▶ [Problem]
All lines below starting at the one that holds "border-radius: 7px ->" and ending at the one that holds "text: Note ->" should be printed exactly, ends included. Pictures should not be printed, nor anything else.

▶ [Data provided]
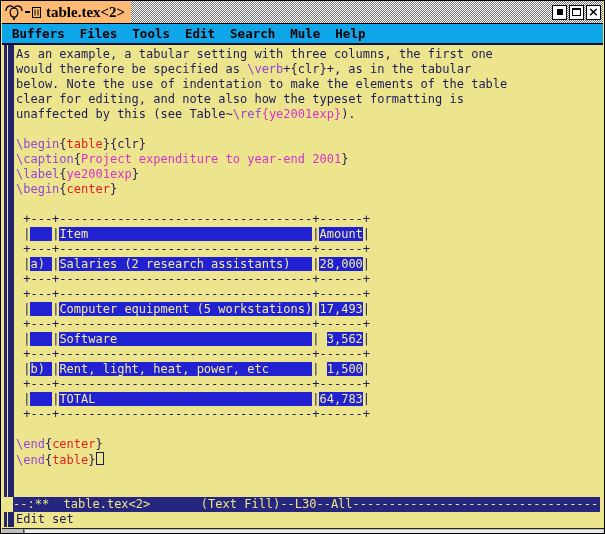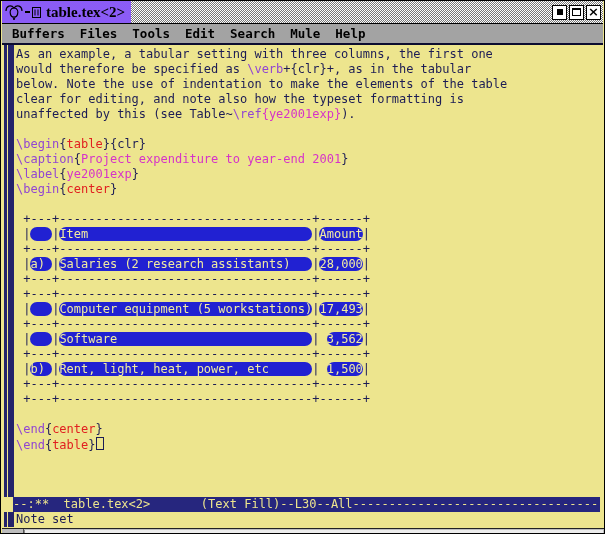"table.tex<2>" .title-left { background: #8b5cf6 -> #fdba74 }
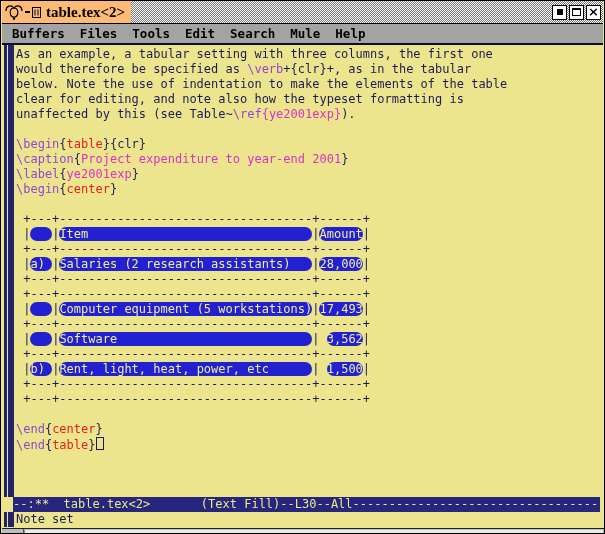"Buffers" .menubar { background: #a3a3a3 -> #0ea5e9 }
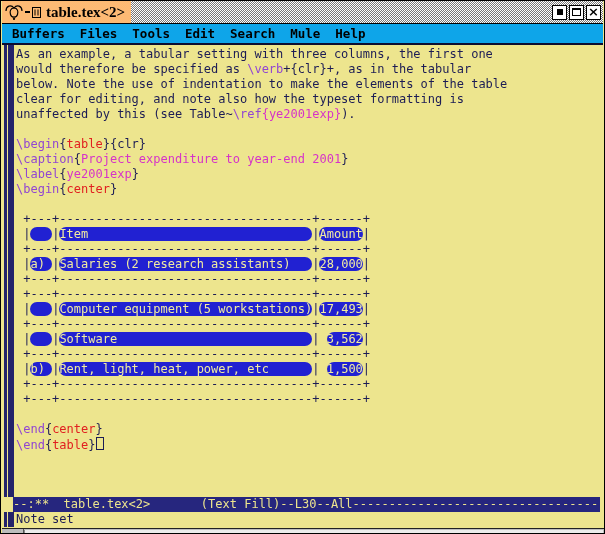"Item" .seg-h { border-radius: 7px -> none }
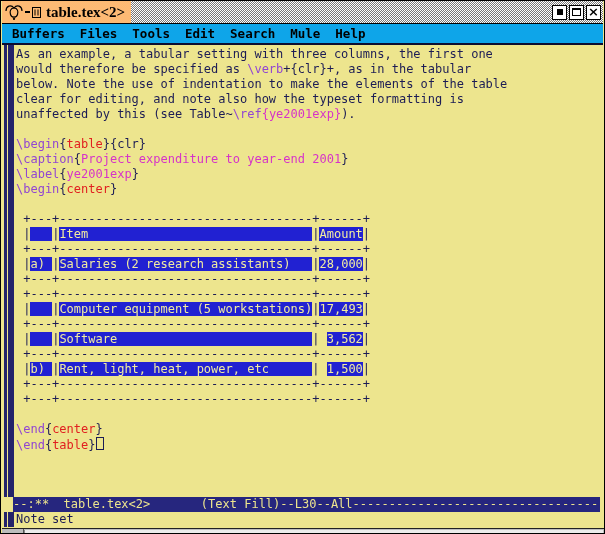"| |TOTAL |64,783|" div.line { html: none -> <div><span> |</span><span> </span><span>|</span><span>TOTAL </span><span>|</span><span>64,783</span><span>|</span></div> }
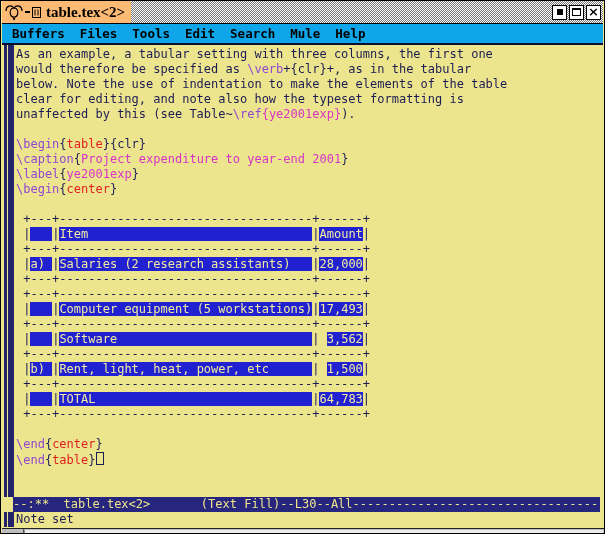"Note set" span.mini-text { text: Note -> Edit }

* * *

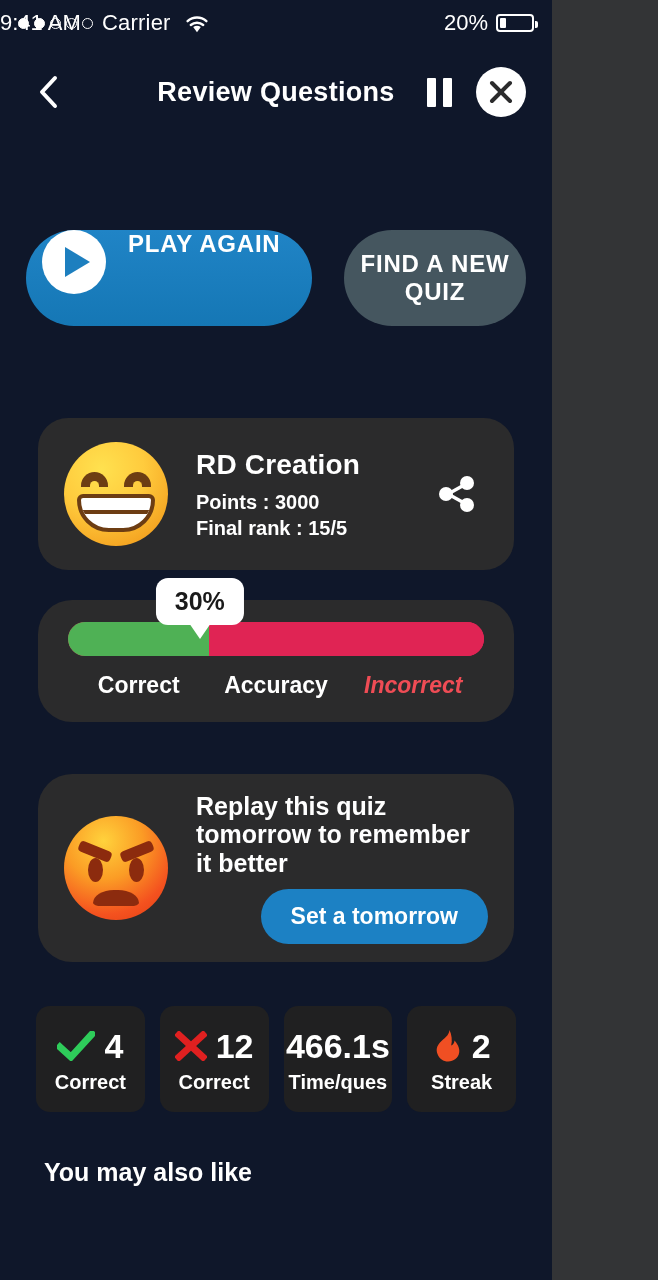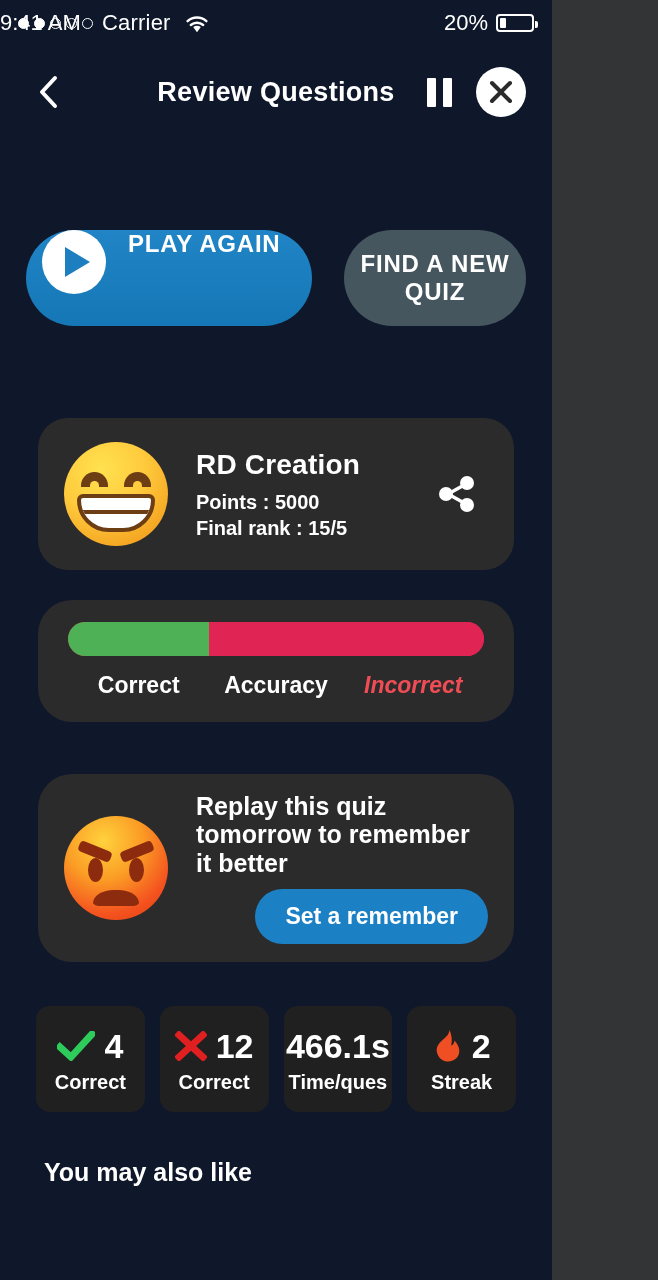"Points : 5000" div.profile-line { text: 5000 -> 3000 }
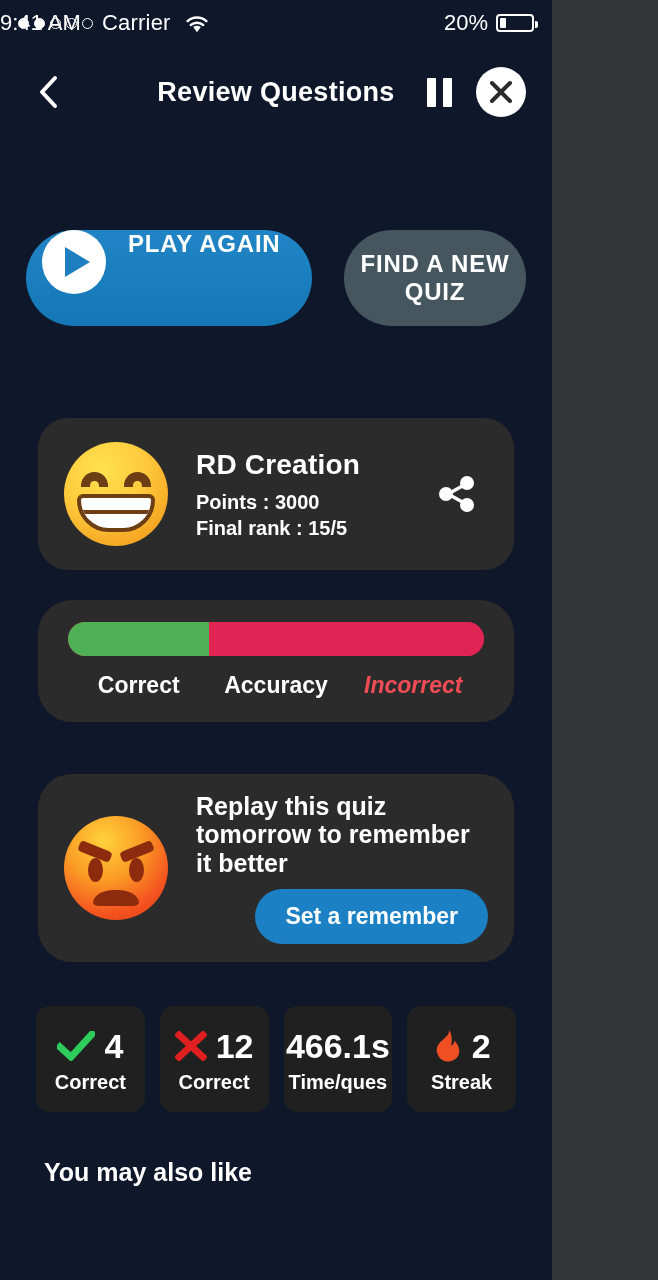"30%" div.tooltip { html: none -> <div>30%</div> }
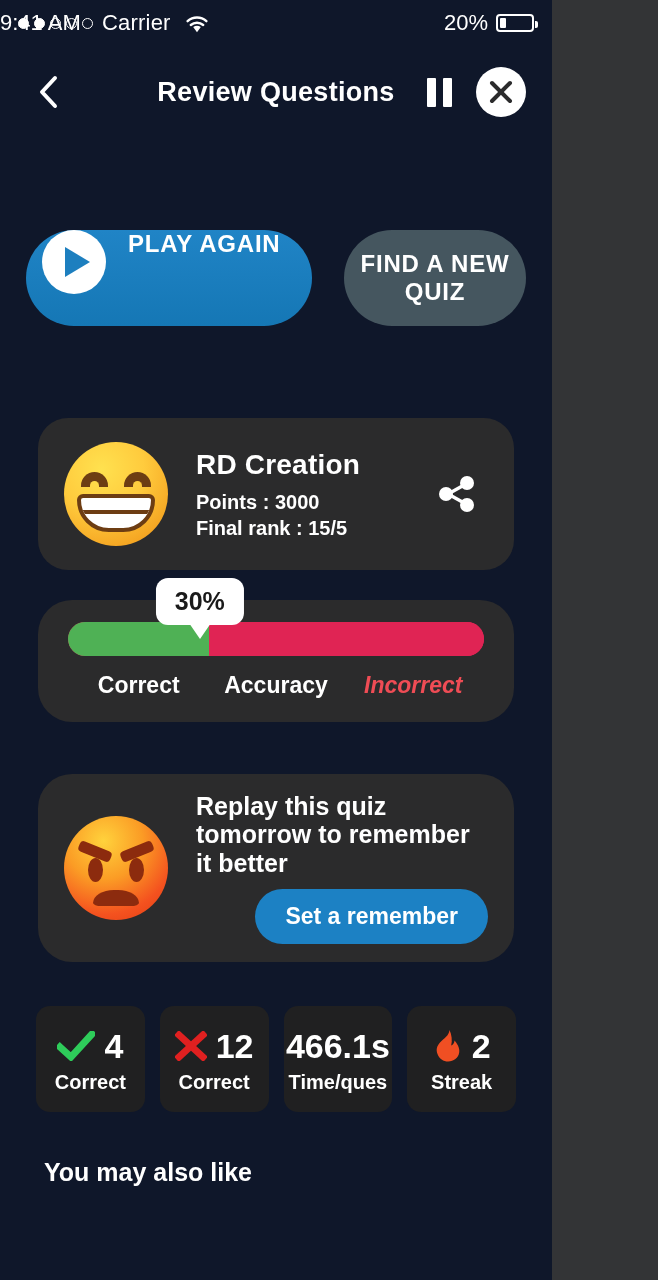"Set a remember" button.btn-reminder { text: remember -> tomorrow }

* * *

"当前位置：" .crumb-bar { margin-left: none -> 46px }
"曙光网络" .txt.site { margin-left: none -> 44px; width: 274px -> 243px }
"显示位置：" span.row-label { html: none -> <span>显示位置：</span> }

▶ [Answer for the task]
"Item" .seg-h { border-radius: 7px -> none }
"| |TOTAL |64,783|" div.line { html: none -> <div><span> |</span><span> </span><span>|</span><span>TOTAL </span><span>|</span><span>64,783</span><span>|</span></div> }
"Note set" span.mini-text { text: Note -> Edit }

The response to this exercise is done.